● Goal of the exercise: Find all the lines in the material below with the word "を数値として抽出する", and copy them.

● Records for this exercise:
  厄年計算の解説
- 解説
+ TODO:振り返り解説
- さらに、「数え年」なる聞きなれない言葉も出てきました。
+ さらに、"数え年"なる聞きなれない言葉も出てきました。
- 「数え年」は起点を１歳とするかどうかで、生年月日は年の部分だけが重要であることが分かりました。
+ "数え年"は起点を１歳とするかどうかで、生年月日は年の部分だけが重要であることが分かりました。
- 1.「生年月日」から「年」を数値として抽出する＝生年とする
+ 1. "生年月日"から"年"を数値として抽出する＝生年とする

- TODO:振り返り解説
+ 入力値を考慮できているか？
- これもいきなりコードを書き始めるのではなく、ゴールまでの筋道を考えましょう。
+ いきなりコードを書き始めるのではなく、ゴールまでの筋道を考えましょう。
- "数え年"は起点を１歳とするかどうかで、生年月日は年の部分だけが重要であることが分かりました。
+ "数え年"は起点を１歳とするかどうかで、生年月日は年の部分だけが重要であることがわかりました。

● Solution:
- 1.「生年月日」から「年」を数値として抽出する＝生年とする
+ 1. "生年月日"から"年"を数値として抽出する＝生年とする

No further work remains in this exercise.